Retail sales posted a surprise drop in April as consumers pulled back on their spending, according to the US Commerce Department. A separate report from the Labor Department showed US industrial production also unexpectedly dipped in April.
Robert Pavlik, chief investment strategist, senior portfolio manager at SlateStone Wealth LLC in New York, said investors are taking indications from the president and the treasury secretary as "a bit of a softening" on trade negotiations.
"That's giving the market reason to believe that a trade deal is somewhere in the offing," he said.
"Investors have gotten into this pattern of knee-jerk reactions.
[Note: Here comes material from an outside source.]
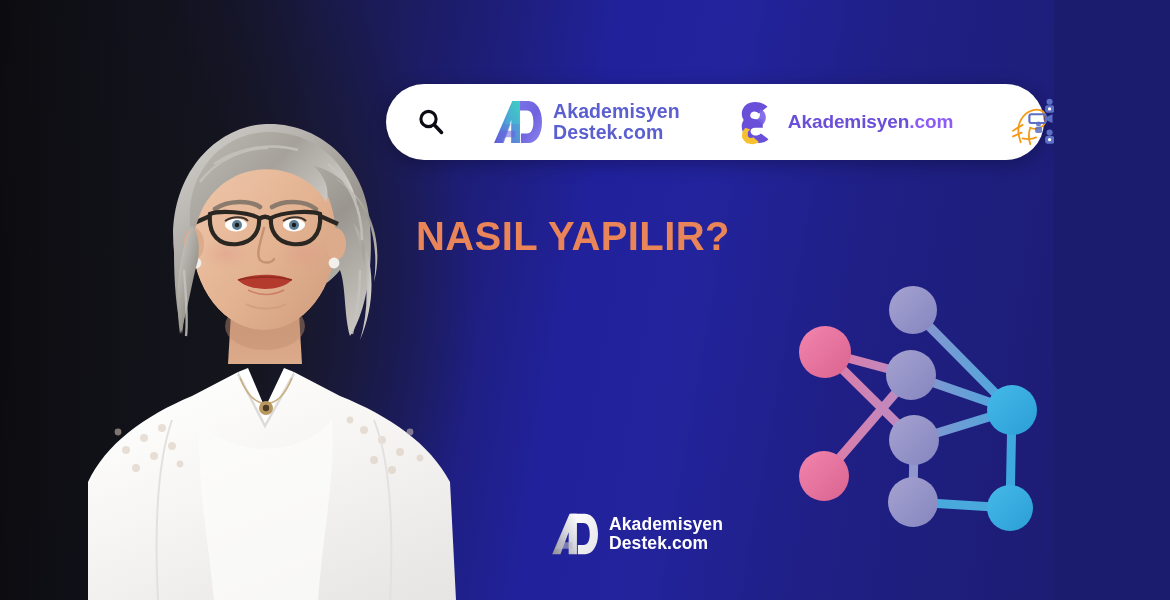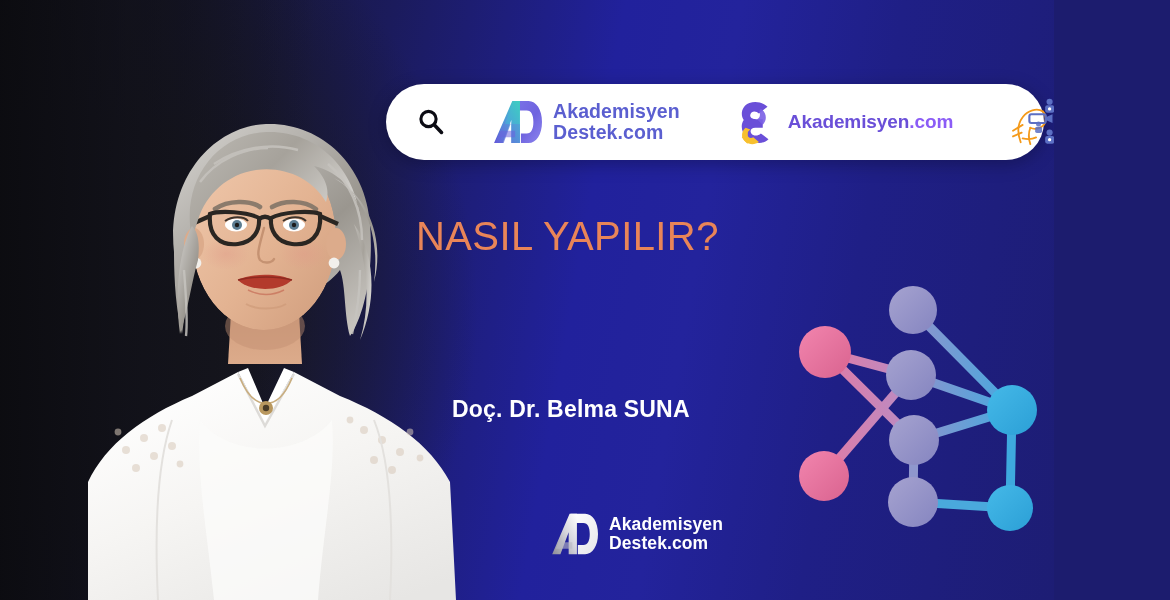"NASIL YAPILIR?" .headline .l2 { font-weight: 400 -> 700 }
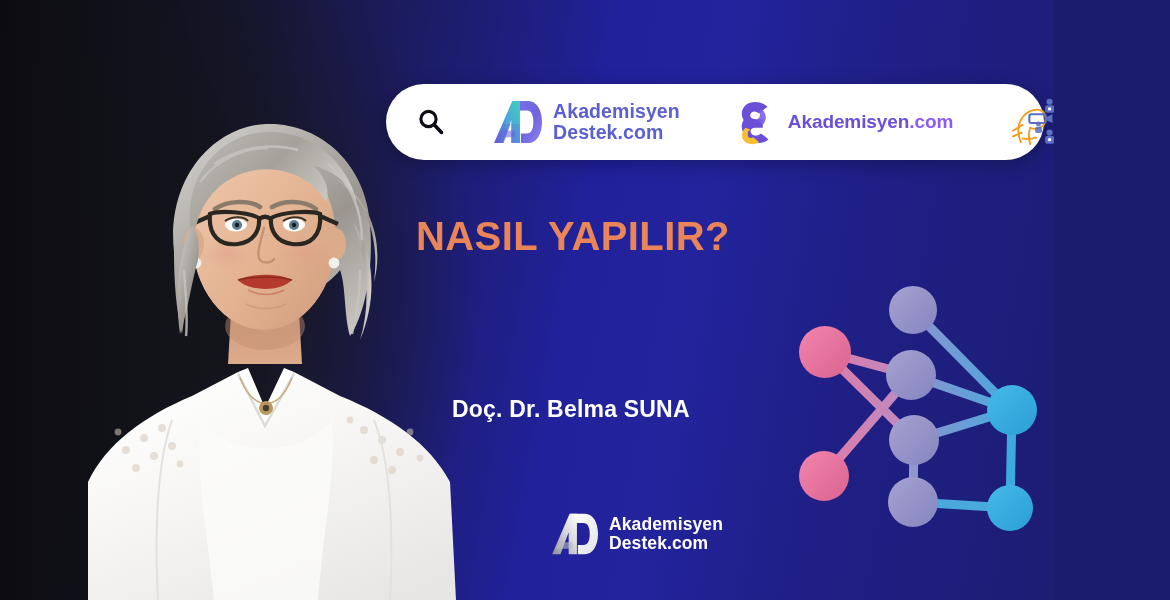"Doç. Dr. Belma SUNA" div.speaker { html: <div>Doç. Dr. Belma SUNA</div> -> none }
It's almost as if you light a fire cracker and the dog goes running off and then realises it's not so bad and starts to come back in."
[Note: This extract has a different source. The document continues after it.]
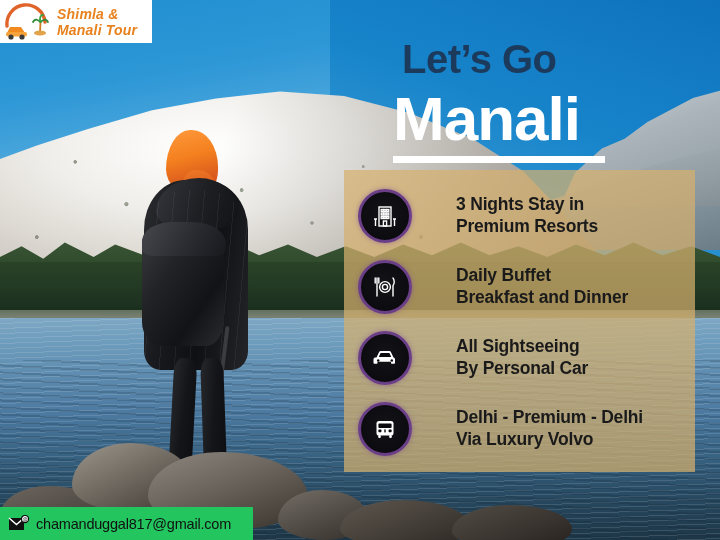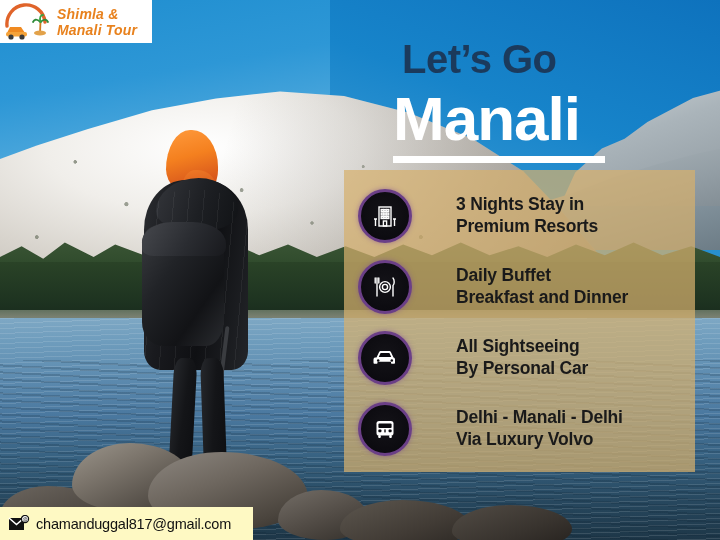"Delhi - Manali - Delhi" span { text: Manali -> Premium }
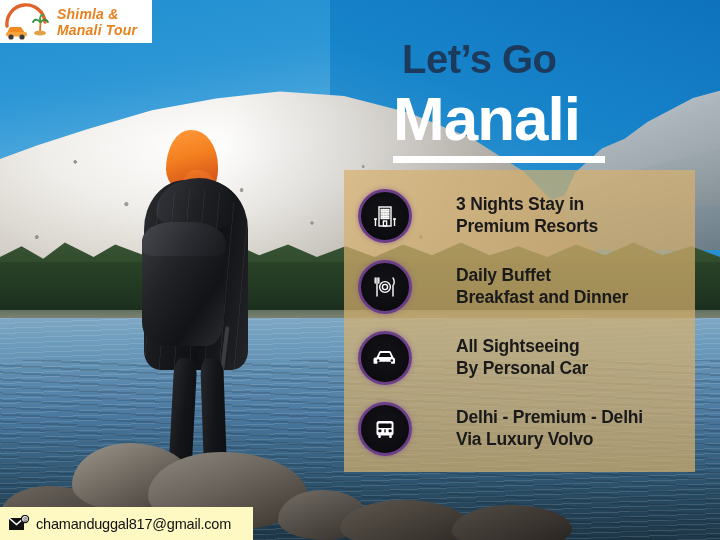"chamanduggal817@gmail.com" .footer-bar { background: #fef9c3 -> #22c55e }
The Dow Jones Industrial Average rose 115.97 points, or 0.45 per cent, to 25,648.02, the S&P 500 gained 16.55 points, or 0.58 per cent, to 2850.96 and the Nasdaq Composite added 87.65 points, or 1.13 per cent, to 7822.15.
Of the 11 major sectors in the S&P 500, eight ended the session in positive territory, with communications services enjoying the largest percentage gain, led by Alphabet and Facebook.
With 455 of S&P 500 companies having posted results, first-quarter earnings season is winding down. Of those who have reported, 75.2 per cent have bested expectations.
Analysts now see first-quarter earnings growth of 1.2 per cent, a significant turnaround from the 2 per cent loss seen on April 1.
Macy's dipped 0.5 per cent after the department store beat quarterly expectations but said the recent tariff hikes on Chinese goods will hurt its furniture business.
Agilent Technologies was the worst performer of the S&P 500, falling 11 per cent after the medical equipment maker reported quarterly profit that fell short of consensus estimates.
Ride-hailing rivals Uber Technologies and Lyft saw their second straight day of gains following their underwhelming post-debut performances. Their shares advanced 3.3 per cent and 7 per cent, respectively.
Cisco Systems shares rose more than 3 per cent in after-market trading following the company's earnings release.
Walmart is expected to report before the market opens on Thursday.
Advancing issues outnumbered declining ones on the NYSE by a 2.05-to-1 ratio; on Nasdaq, a 1.48-to-1 ratio favoured advancers.
The S&P 500 posted 23 new 52-week highs and 12 new lows; the Nasdaq Composite recorded 64 new highs and 76 new lows.
Volume on US exchanges was 6.29 billion shares, compared to the 7 billion average over the last 20 trading days.